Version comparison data
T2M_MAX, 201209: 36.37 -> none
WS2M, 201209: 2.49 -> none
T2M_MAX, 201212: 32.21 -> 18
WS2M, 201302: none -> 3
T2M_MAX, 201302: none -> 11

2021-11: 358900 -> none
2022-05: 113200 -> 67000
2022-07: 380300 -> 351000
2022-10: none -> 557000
--
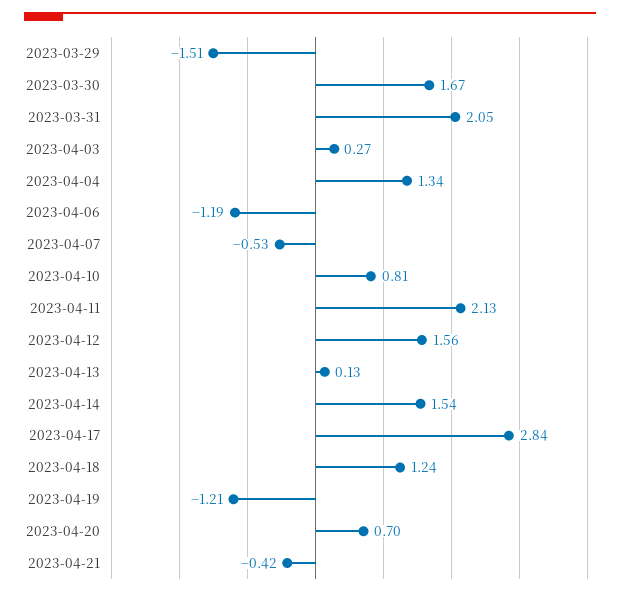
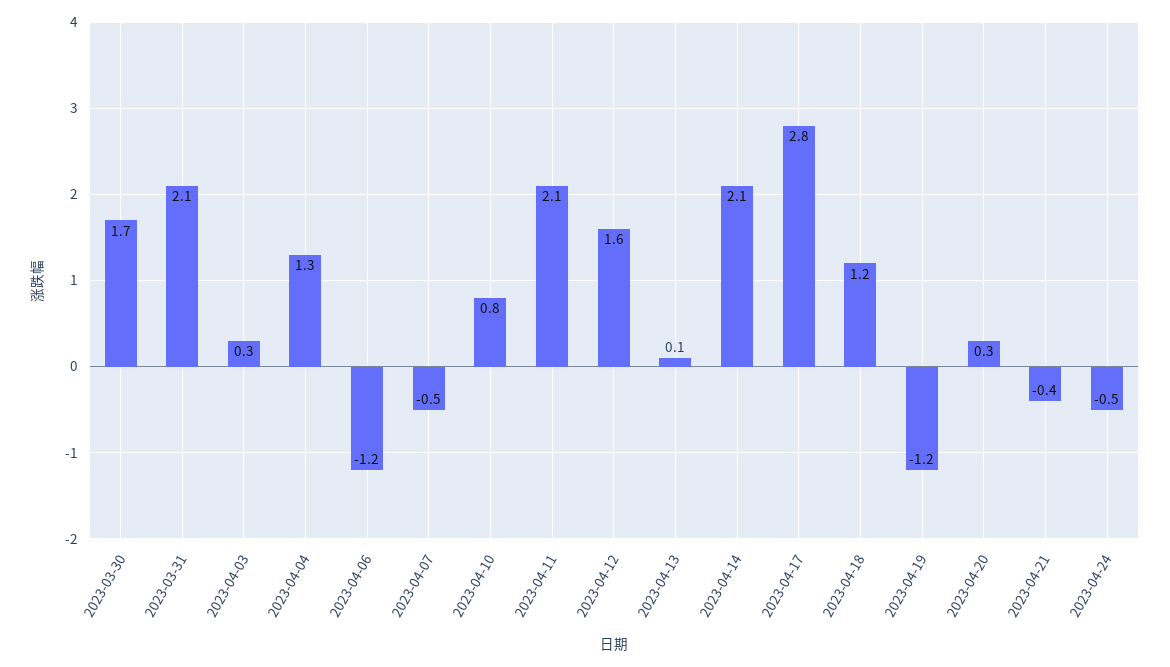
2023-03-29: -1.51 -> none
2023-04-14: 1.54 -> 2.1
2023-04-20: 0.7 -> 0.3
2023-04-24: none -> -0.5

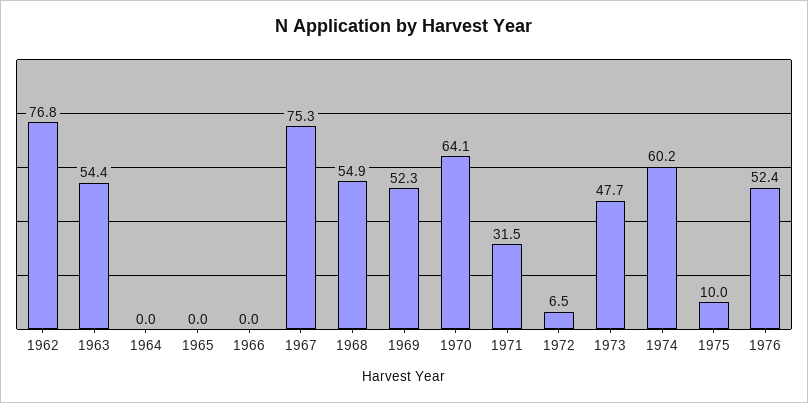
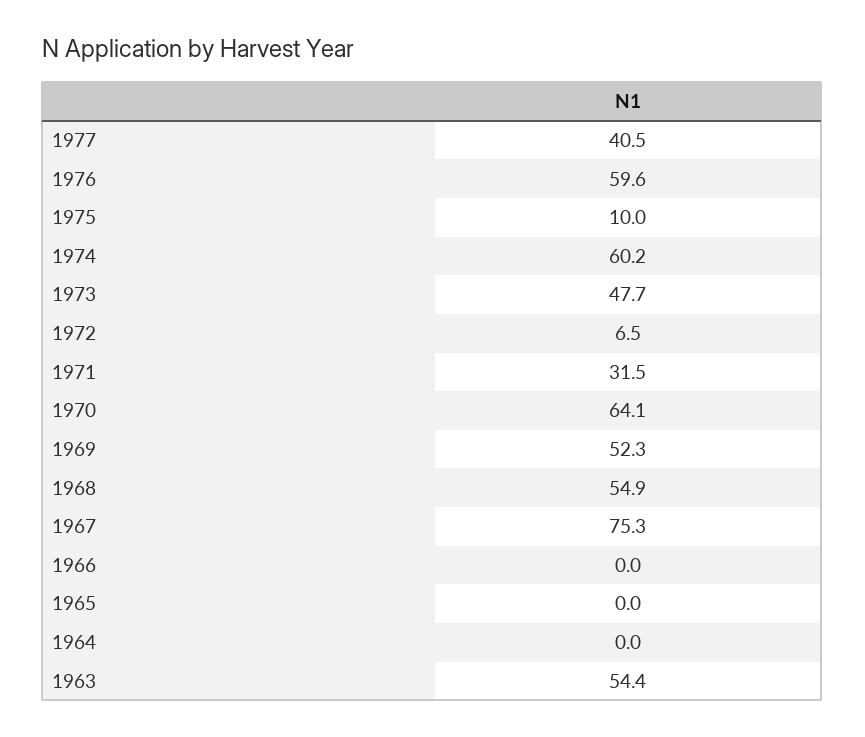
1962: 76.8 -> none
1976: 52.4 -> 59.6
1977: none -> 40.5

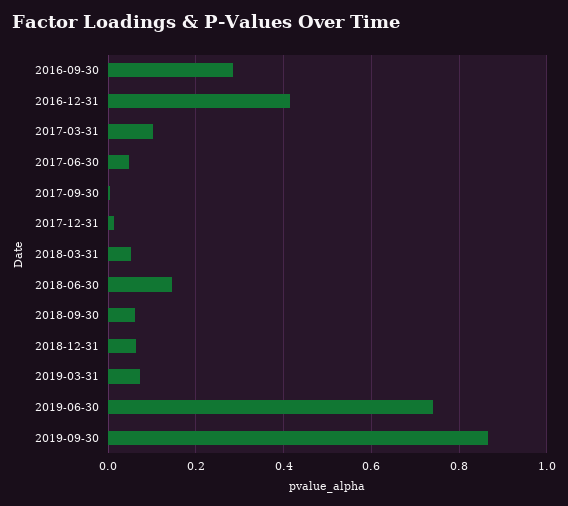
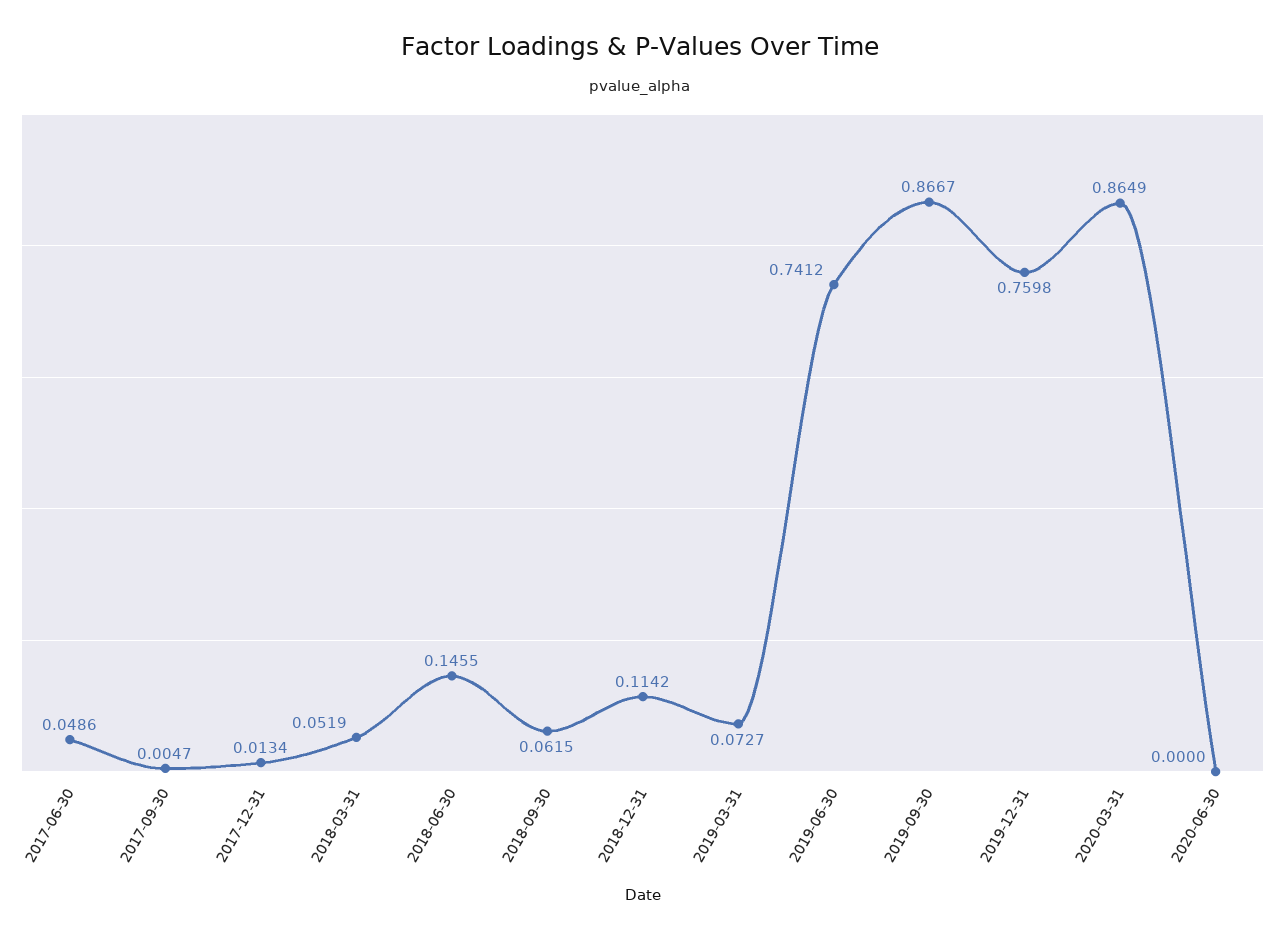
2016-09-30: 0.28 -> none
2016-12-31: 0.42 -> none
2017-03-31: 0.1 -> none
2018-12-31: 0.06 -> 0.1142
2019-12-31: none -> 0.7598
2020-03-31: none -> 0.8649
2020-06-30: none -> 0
==
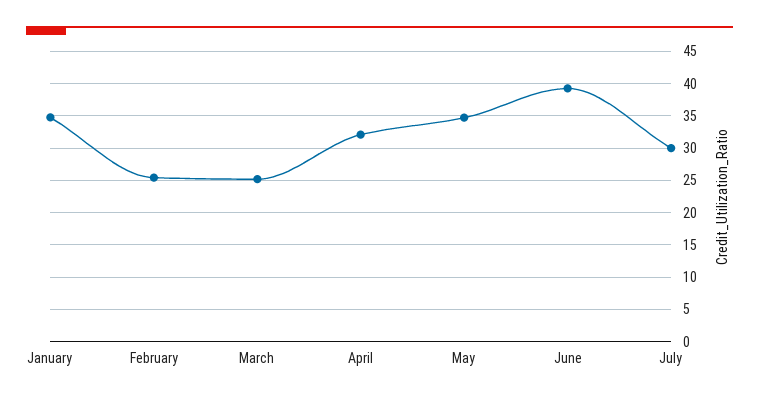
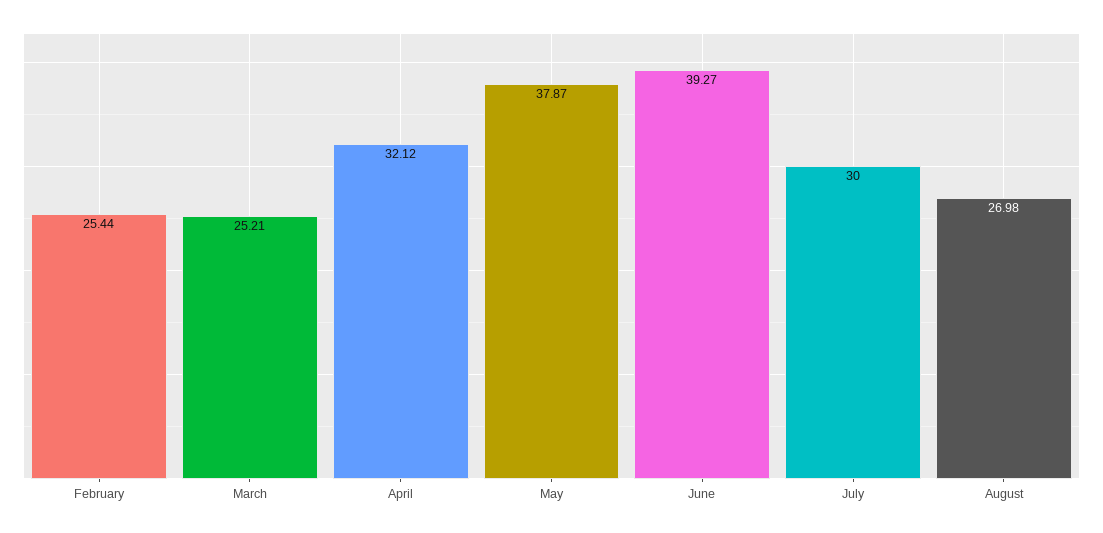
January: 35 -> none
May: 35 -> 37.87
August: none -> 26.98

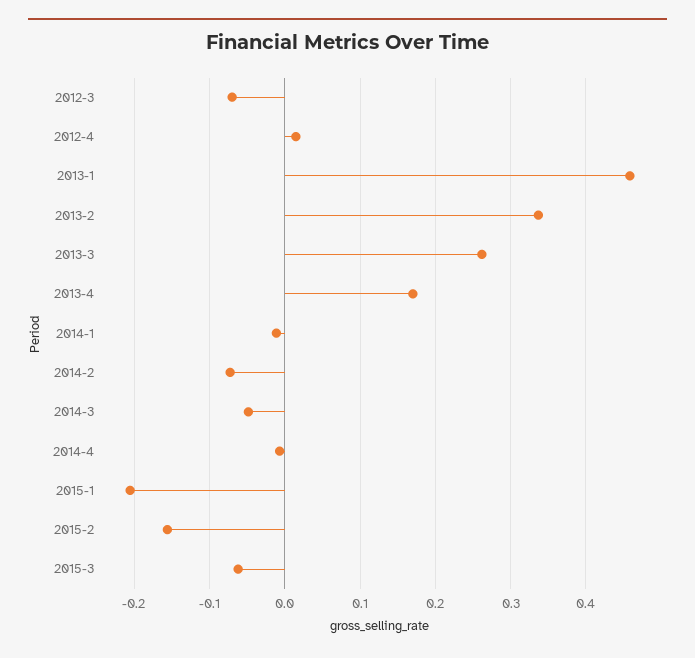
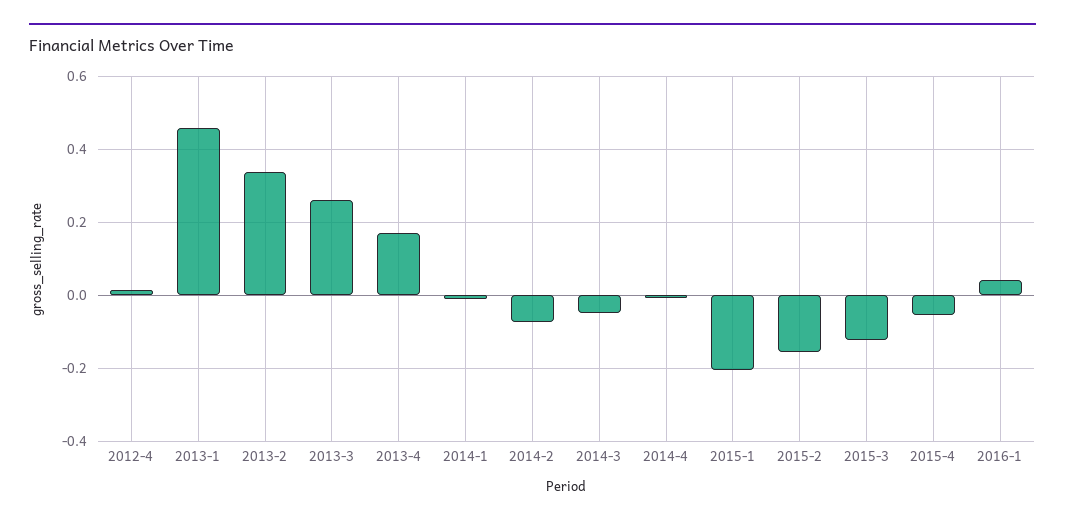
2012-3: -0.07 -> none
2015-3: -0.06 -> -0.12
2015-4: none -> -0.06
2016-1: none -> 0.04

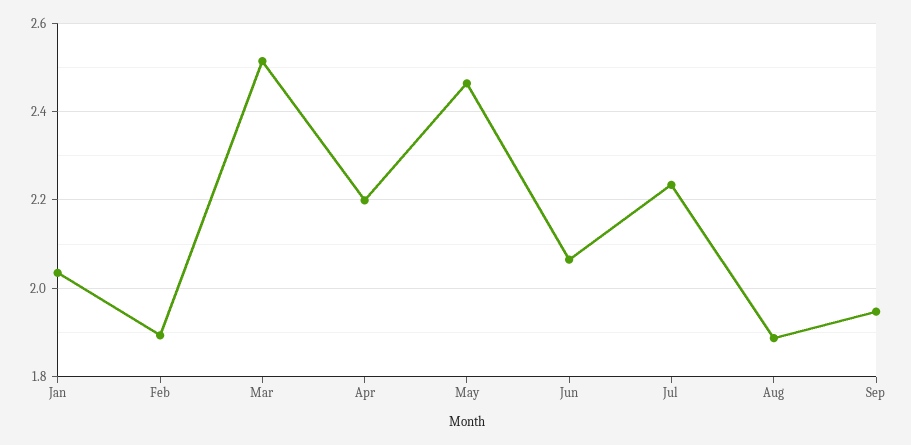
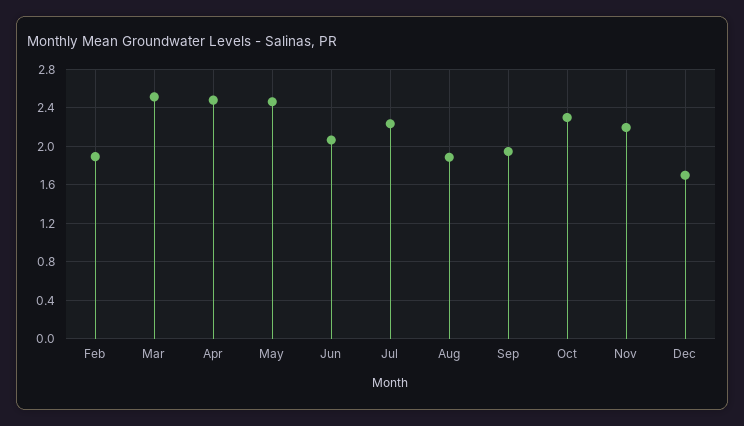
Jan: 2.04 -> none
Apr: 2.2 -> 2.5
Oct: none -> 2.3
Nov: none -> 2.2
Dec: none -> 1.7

--- Work to complete ---
Find "WS2M, 201209: 2.49 -> none" in the entries above and copy that whole line exactly, then each line after it through the line that contains "2022-10: none -> 557000".

--- Answer box ---
WS2M, 201209: 2.49 -> none
T2M_MAX, 201212: 32.21 -> 18
WS2M, 201302: none -> 3
T2M_MAX, 201302: none -> 11

2021-11: 358900 -> none
2022-05: 113200 -> 67000
2022-07: 380300 -> 351000
2022-10: none -> 557000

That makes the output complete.